====== Excerpted data ======

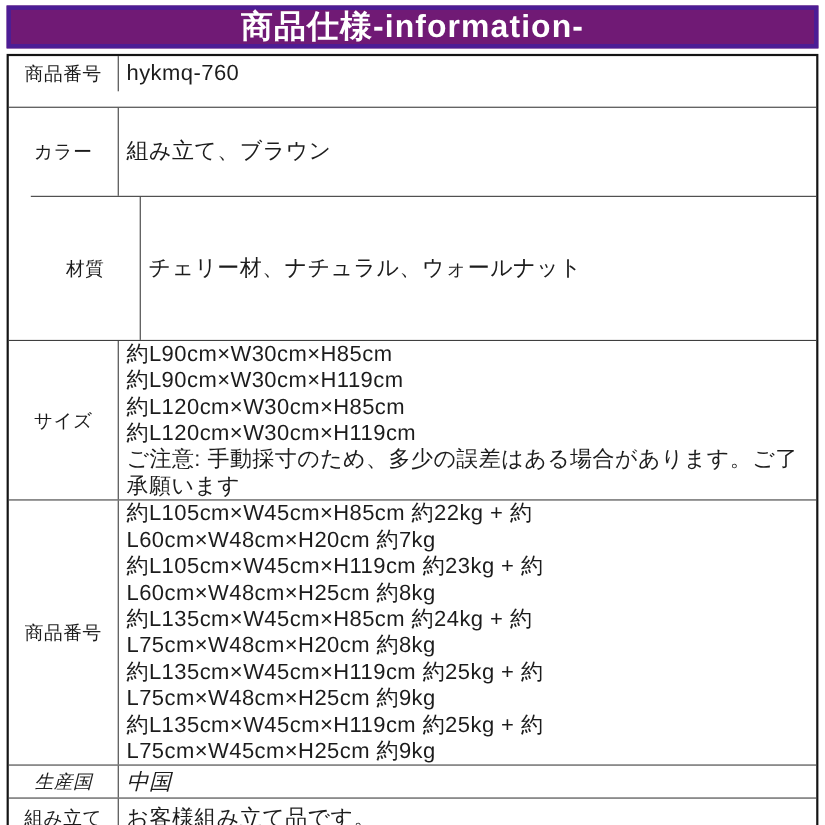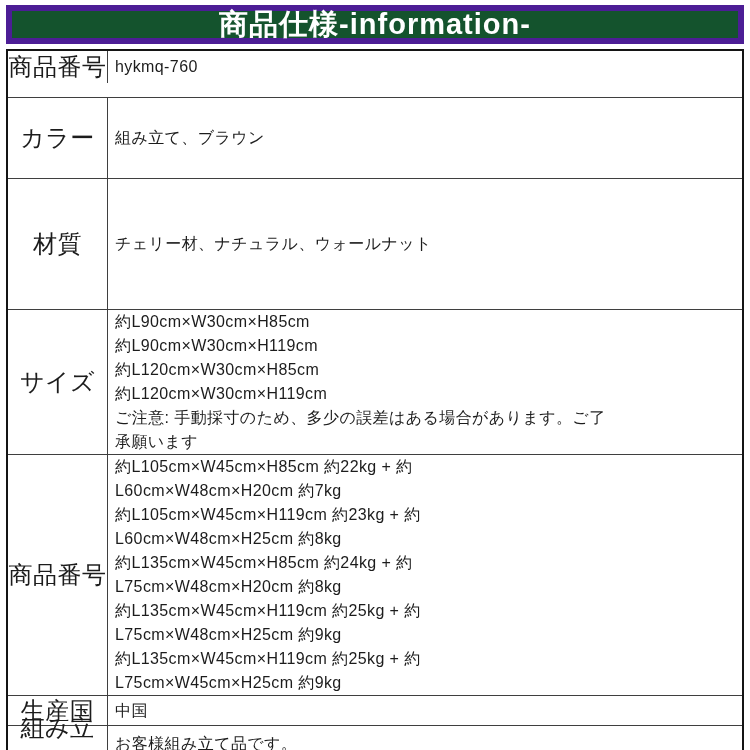"商品仕様-information-" .header { background: #14532d -> #701a75; border: 6px solid #4c1d95 -> 4px solid #4c1d95 }
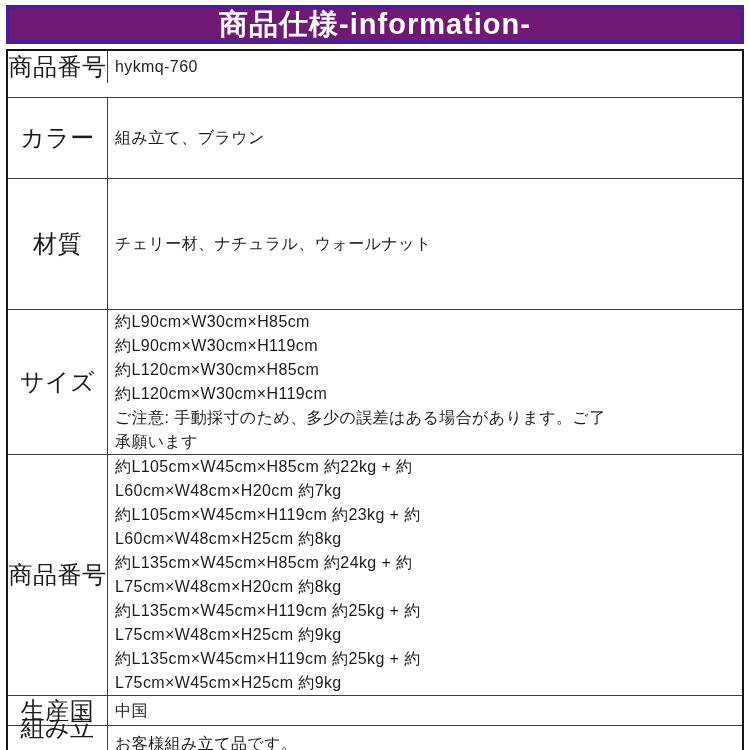"商品番号" .label-cell { font-size: 24px -> 17px }
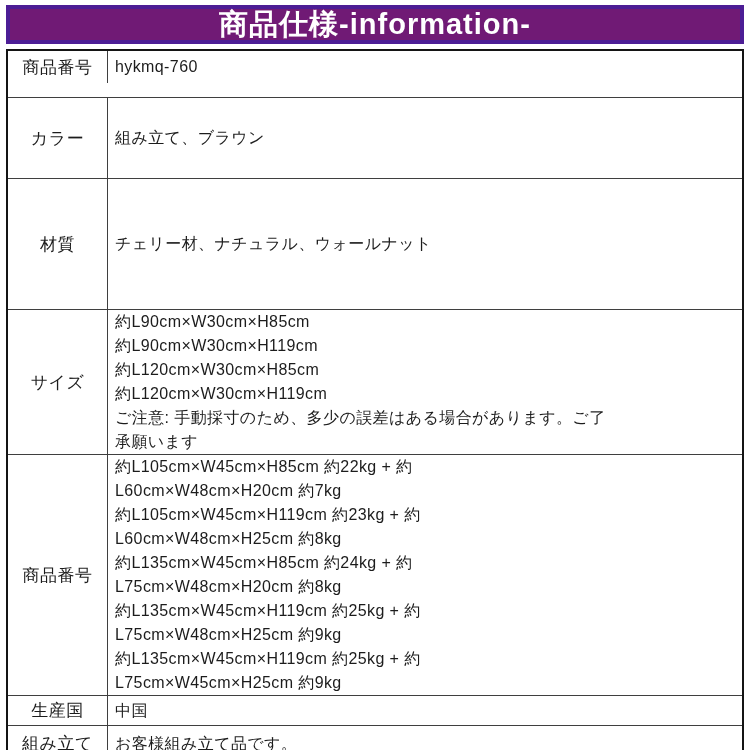"hykmq-760" .value-cell { font-size: 16px -> 20px }
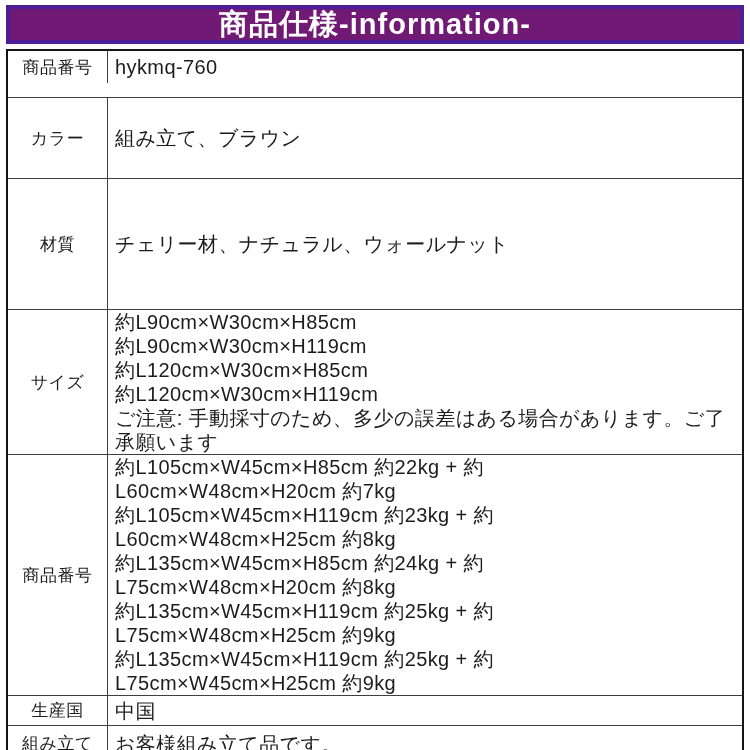"材質" .h3 { margin-left: none -> 20px }
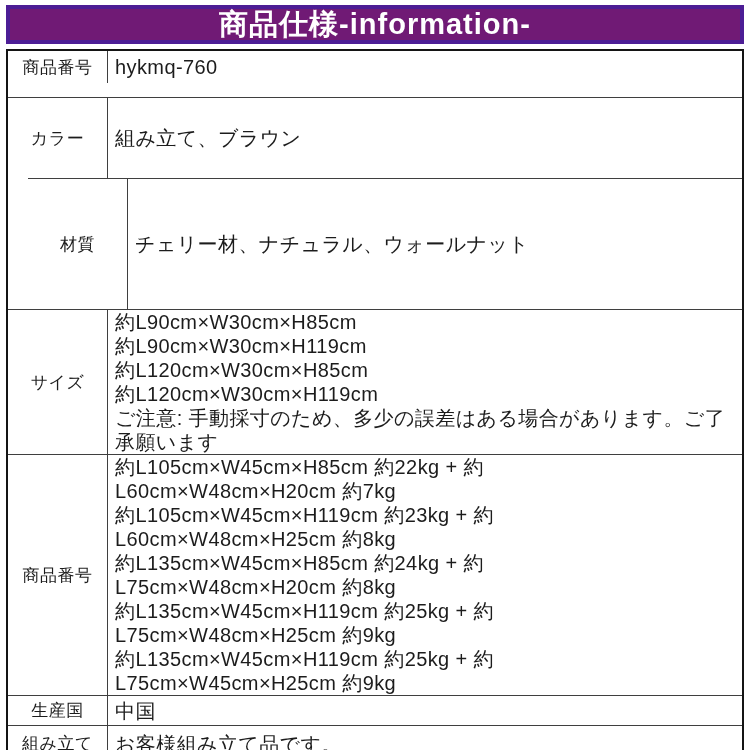"生産国" .h6 { font-style: none -> italic }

======

__Problem to solve__:
Transcribe all of the lines above exactly as given. The pictures stay out.

__Exercise output__:
"商品仕様-information-" .header { background: #14532d -> #701a75; border: 6px solid #4c1d95 -> 4px solid #4c1d95 }
"商品番号" .label-cell { font-size: 24px -> 17px }
"hykmq-760" .value-cell { font-size: 16px -> 20px }
"材質" .h3 { margin-left: none -> 20px }
"生産国" .h6 { font-style: none -> italic }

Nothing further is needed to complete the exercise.